Sthar-Boznai
Sthar-Boznai, ook geschreven Setar-boznai, Setar-Boznai, Sjethar-bozenai, Sjetar Boznai, was een beambte (gerechtsdienaar) van de Perzische vorst Darius I ten westen van de rivier de Eufraat, die, met de landvoogd Tattenai en anderen, te vergeefs de tempelbouw wilde beletten (Ezra 5 en 6). Maar Darius weerhield hen daarvan.
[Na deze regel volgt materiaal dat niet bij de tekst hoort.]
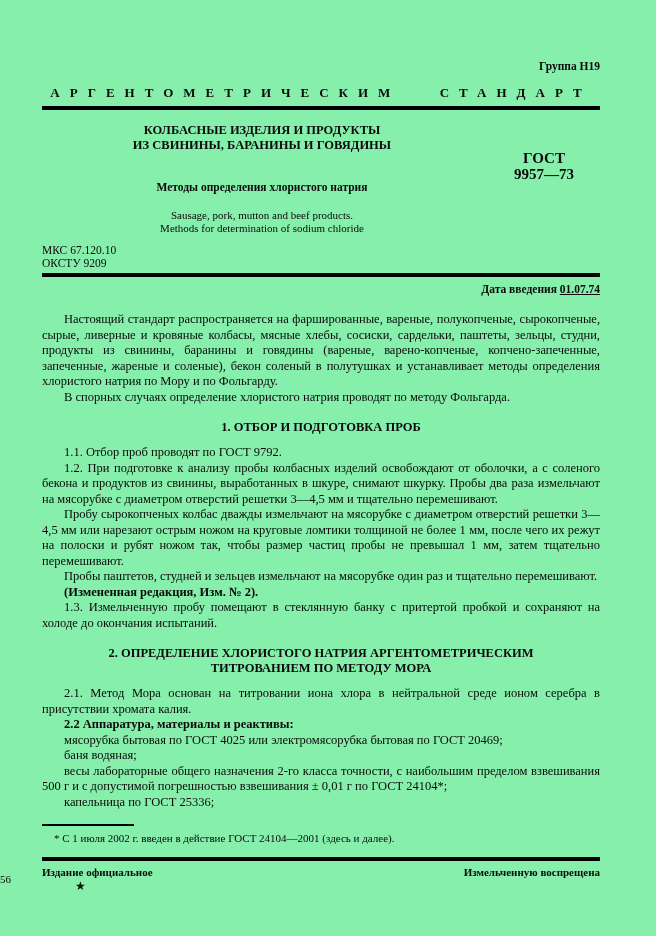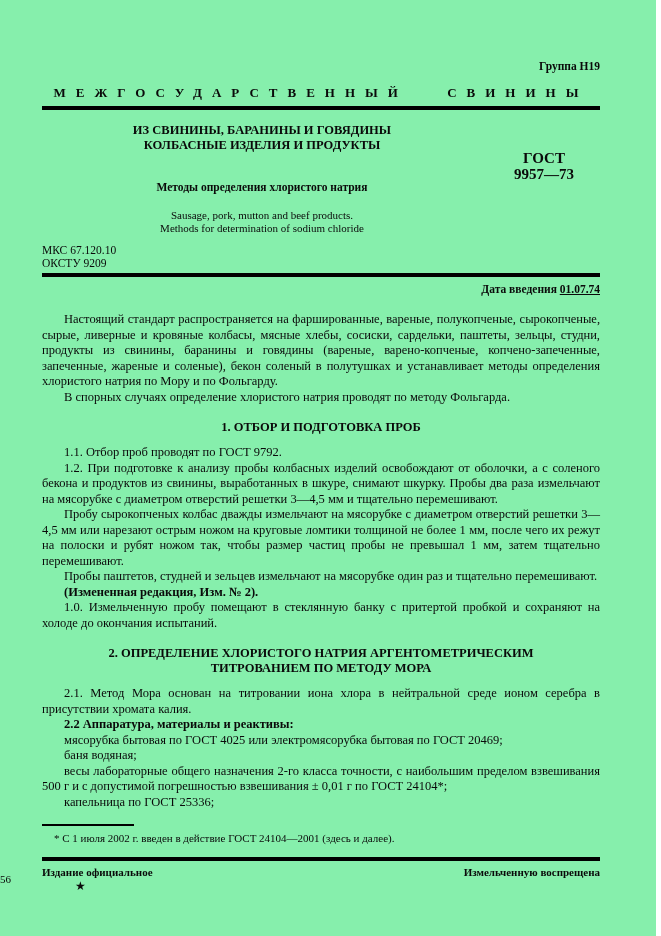--- a/index.html
+++ b/index.html
@@ -110,7 +110,7 @@
 
     <div class="group-row">Группа Н19</div>
 
-    <div class="standard-type">МЕЖГОСУДАРСТВЕННЫЙ СВИНИНЫ</div>
+    <div class="standard-type">АРГЕНТОМЕТРИЧЕСКИМ СТАНДАРТ</div>
 
     <div class="rule-thick"></div>
 

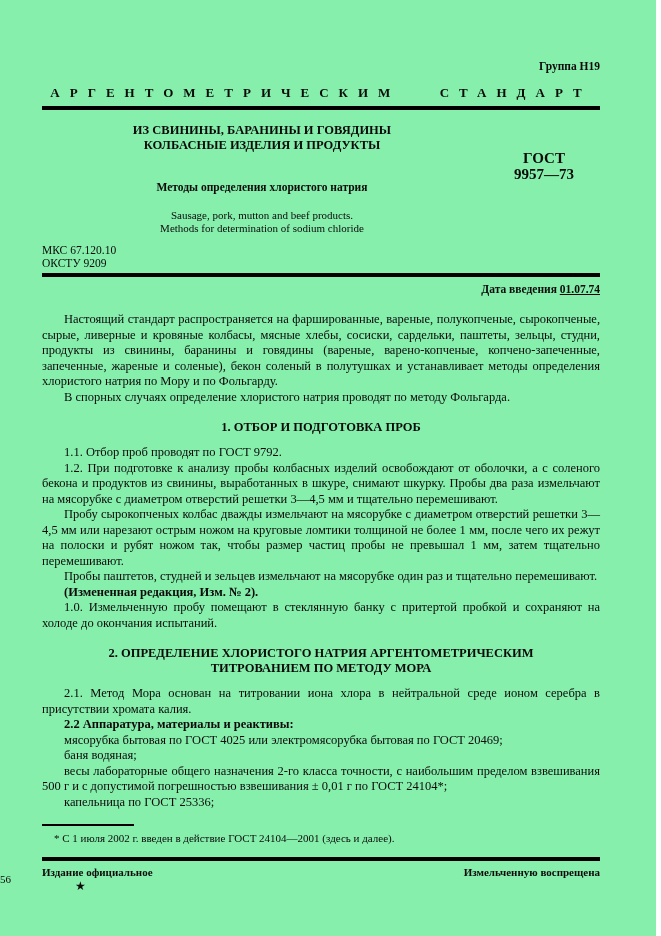--- a/index.html
+++ b/index.html
@@ -117,8 +117,8 @@
     <div class="title-row">
       <div class="title-left">
         <div class="doc-title">
+          <div>КОЛБАСНЫЕ ИЗДЕЛИЯ И ПРОДУКТЫ</div>
           <div>ИЗ СВИНИНЫ, БАРАНИНЫ И ГОВЯДИНЫ</div>
-          <div>КОЛБАСНЫЕ ИЗДЕЛИЯ И ПРОДУКТЫ</div>
         </div>
         <div class="doc-subtitle">Методы определения хлористого натрия</div>
         <div class="doc-title-en">

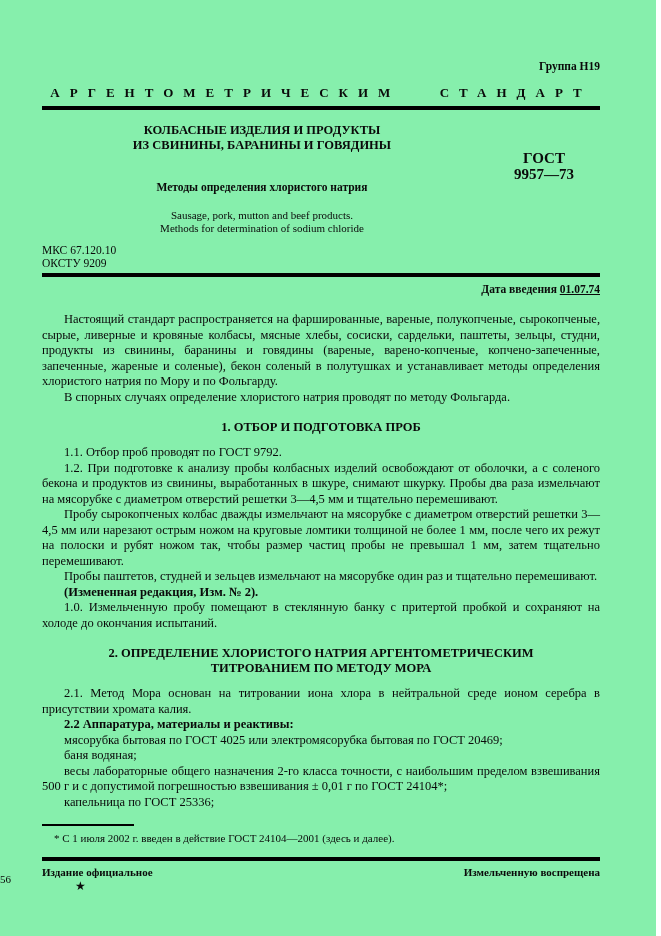--- a/index.html
+++ b/index.html
@@ -157,7 +157,7 @@
       <p class="para">Пробу сырокопченых колбас дважды измельчают на мясорубке с диаметром отверстий решетки 3—4,5 мм или нарезают острым ножом на круговые ломтики толщиной не более 1 мм, после чего их режут на полоски и рубят ножом так, чтобы размер частиц пробы не превышал 1 мм, затем тщательно перемешивают.</p>
       <p class="para">Пробы паштетов, студней и зельцев измельчают на мясорубке один раз и тщательно перемешивают.</p>
       <p class="para bold-line">(Измененная редакция, Изм. № 2).</p>
-      <p class="para">1.0. Измельченную пробу помещают в стеклянную банку с притертой пробкой и сохраняют на холоде до окончания испытаний.</p>
+      <p class="para">1.3. Измельченную пробу помещают в стеклянную банку с притертой пробкой и сохраняют на холоде до окончания испытаний.</p>
     </div>
 
     <div class="section-heading">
Ezr 6:6 Welnu, Tattenai, stadhouder van het gebied aan de overzijde van de Eufraat, Sthar-Boznai en uw ambtgenoten, u gerechtsdienaren aan de overzijde van de Eufraat, blijf daar weg! Ezr 6:7 Laat hen aan het werk blijven aan dit huis van God. Laten de stadhouder van de Joden en de oudsten van de Joden dit huis van God herbouwen op zijn oorspronkelijke plaats. (HSV)
Bron
P.J. Gouda Quint, Woordenboek des Bijbels, inzonderheid ten gebruike bij de Statenvertaling. Haarlem: De erven F. Bohn, 1866. Tekst van het lemma 'Sthar-Boznaï' is op 4 feb. 2019 onder wijziging verwerkt.